Herpes simplex virus infection of the newborn can closely mimic findings of neonatal EV infection; surface viral cultures and PCR testing of cerebrospinal fluid and serum for herpes simplex virus and EV usually should be done concomitantly when evaluating a sick newborn (33). Co-infection by EVs and bacteria may occur, so bacterial infection should be ruled out by appropriate cultures before ascribing an illness solely to EV infection (33,37,98).

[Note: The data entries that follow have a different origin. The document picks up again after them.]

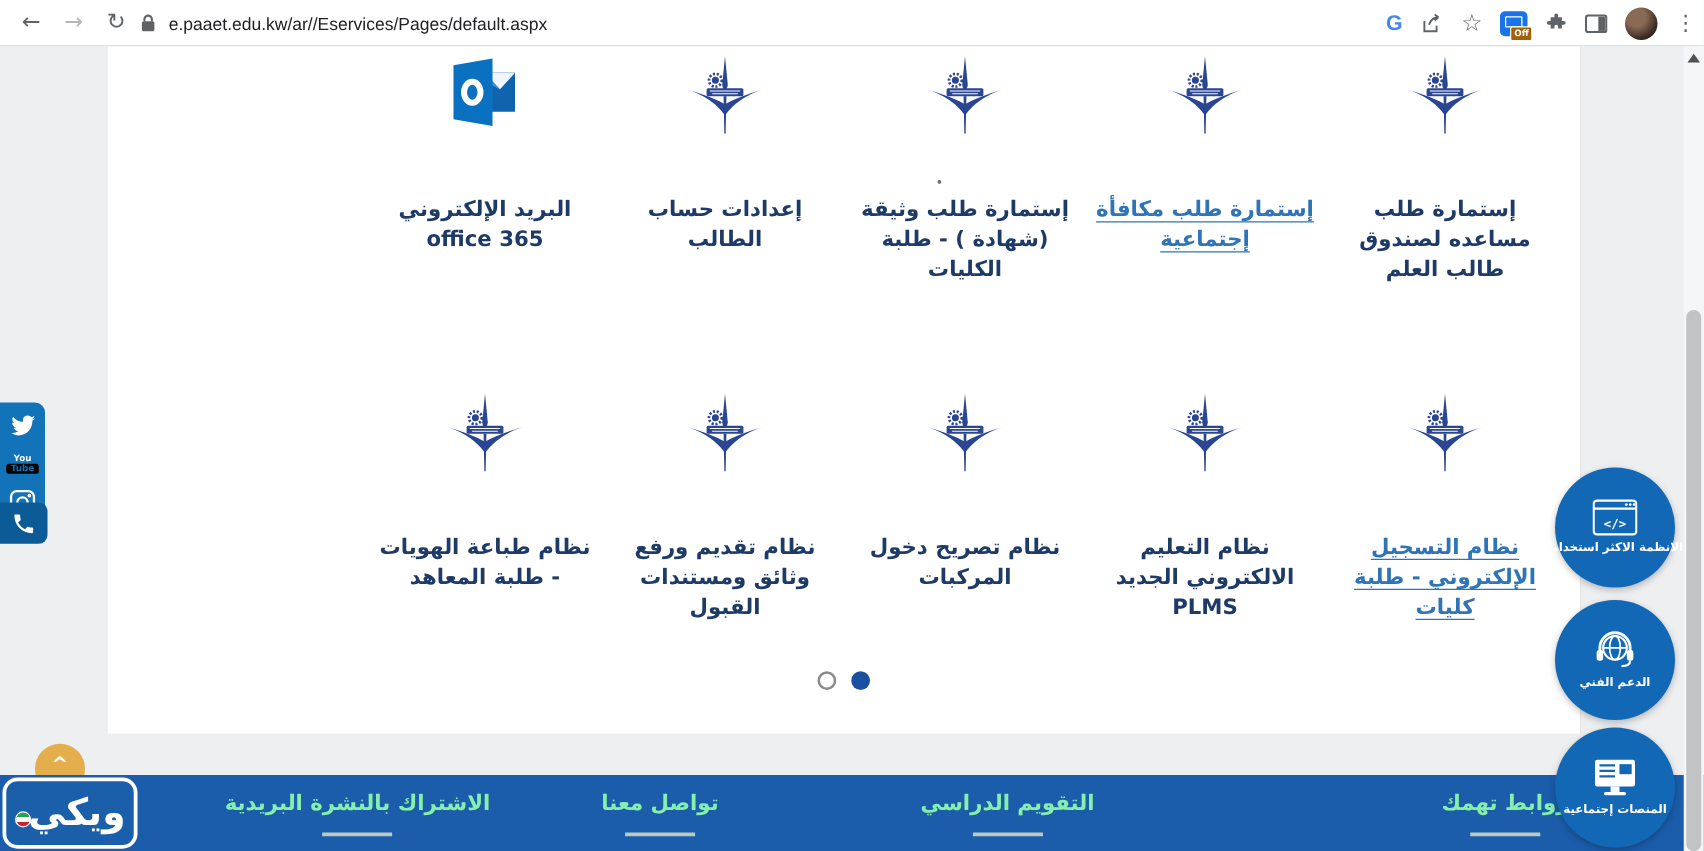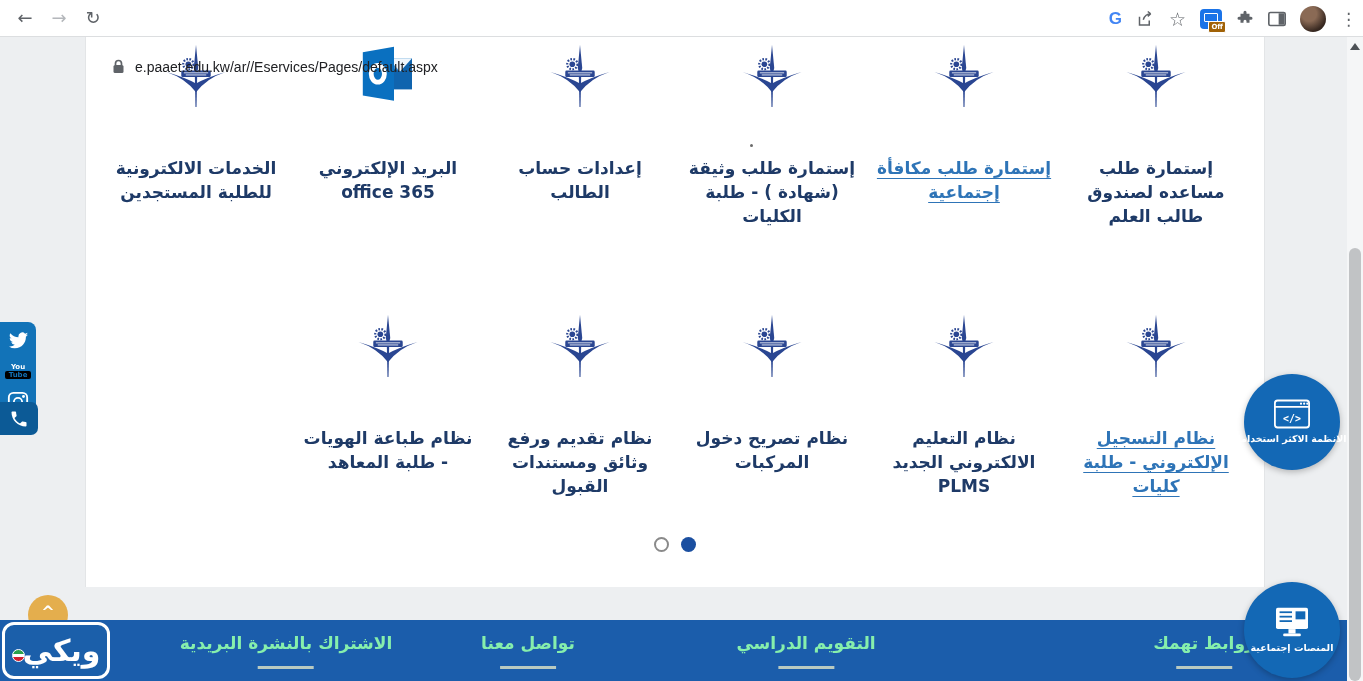"e.paaet.edu.kw/ar//Eservices/Pages/defau" .omnibox { margin-top: 48px -> none }
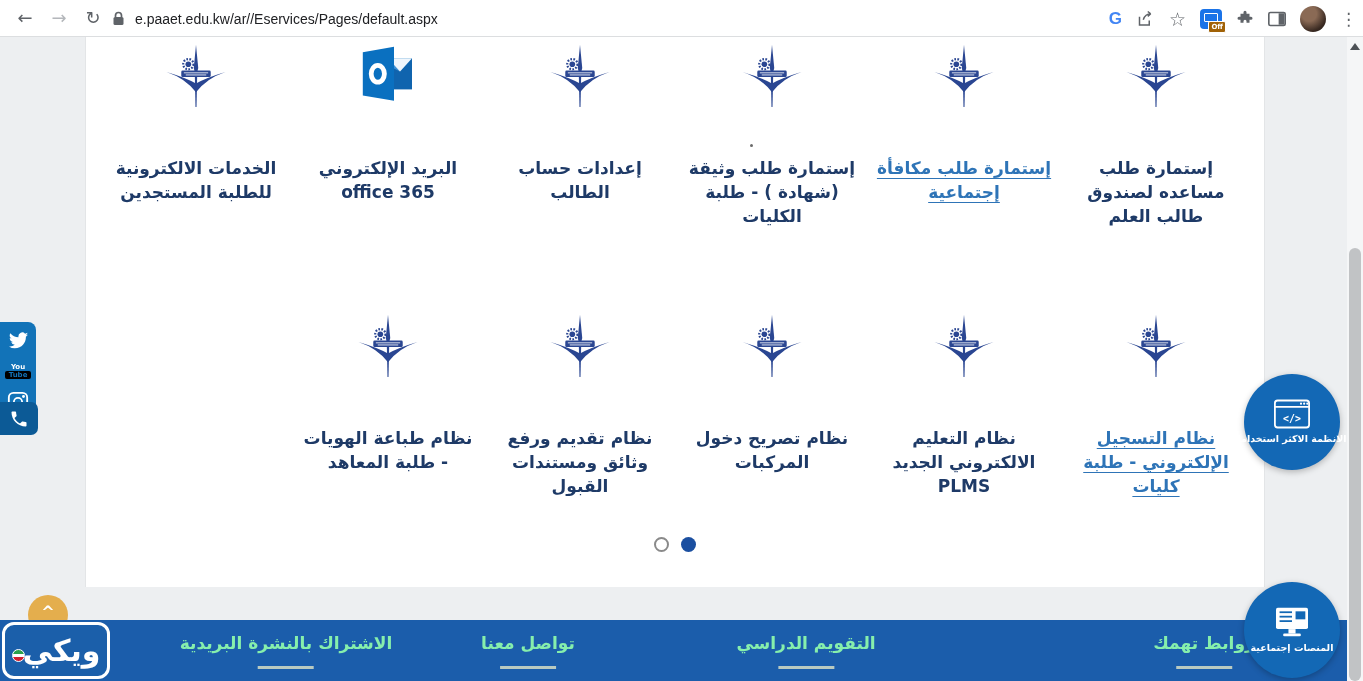"الخدمات الالكترونية للطلبة المستجدين" div.service { html: <div> <div> <svg> <use></use> </svg> </div> <div>الخدمات الالكترونية للطلبة المستجدين</div> </div> -> none }
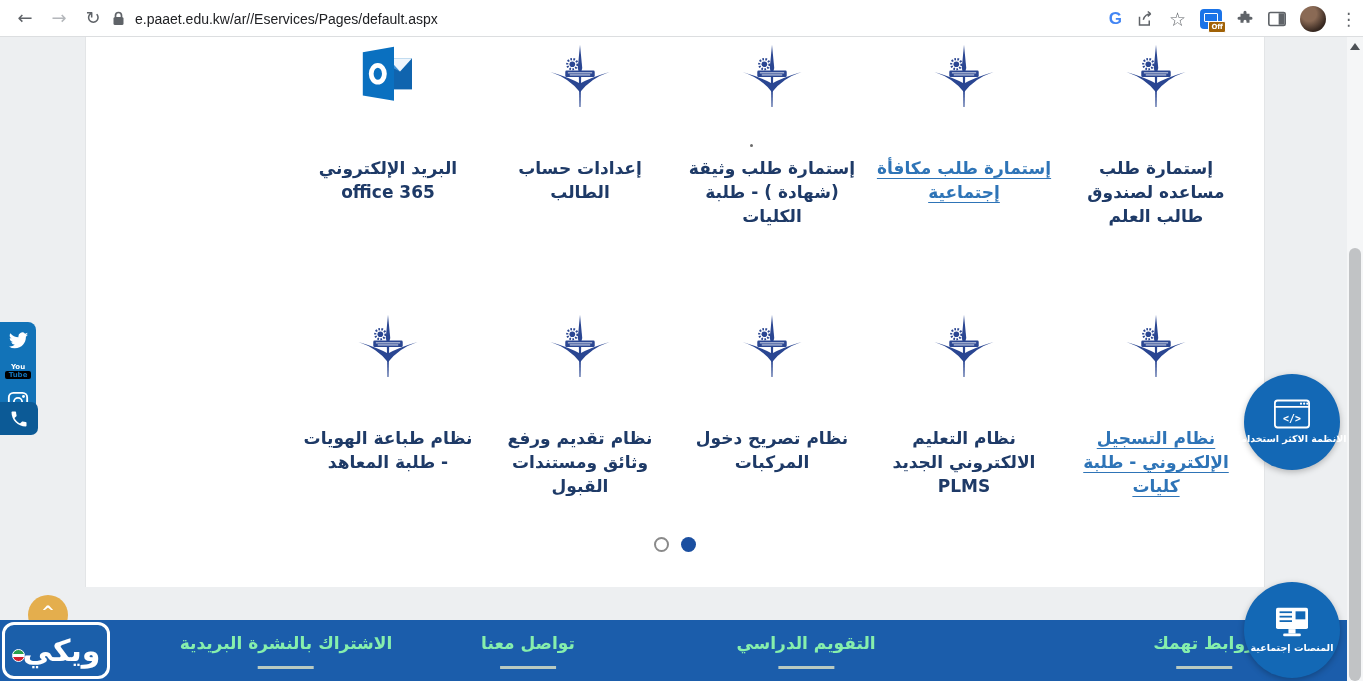"الدعم الفني" div.float-btn { html: none -> <div> <svg> <circle></circle> <ellipse></ellipse> <line></line> <path></path> <rect></rect> <rect></rect> <path></path> </svg> <div>الدعم الفني</div> </div> }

Likewise, for meningitis, evaluation may be indicated for other congenital infections such as syphilis, toxoplasmosis, or rubella. It should be remembered that, after the neonatal period, receipt of live attenuated (oral) poliovirus vaccine can result in a positive viral culture or PCR assay of throat or rectum and occasionally of serum or cerebrospinal fluid.
The primary causes of neonatal EV infections are the coxsackie B viruses and the echoviruses; coxsackie A viruses are implicated less often (37). An association has been observed between EV subgroup and disease pattern, with coxsackie B viruses associated with meningoencephalitis and myocarditis and echoviruses associated with hepatitis and coagulopathy, but significant overlap exists (34,36,38). Coxsackie B virus-associated hepatitis and coagulopathy have been increasingly reported (99). Coxsackieviruses B2-B5 and echoviruses 6, 11, and 19 are frequently the causes of severe neonatal disease (34,36-38). Many other EV serotypes have also been reported to cause severe neonatal disease, however. In the absence of an epidemic situation or the occurrence of a unique disease manifestation, identification of the EV subgroup and serotype is generally not necessary and does not have an impact on clinical management.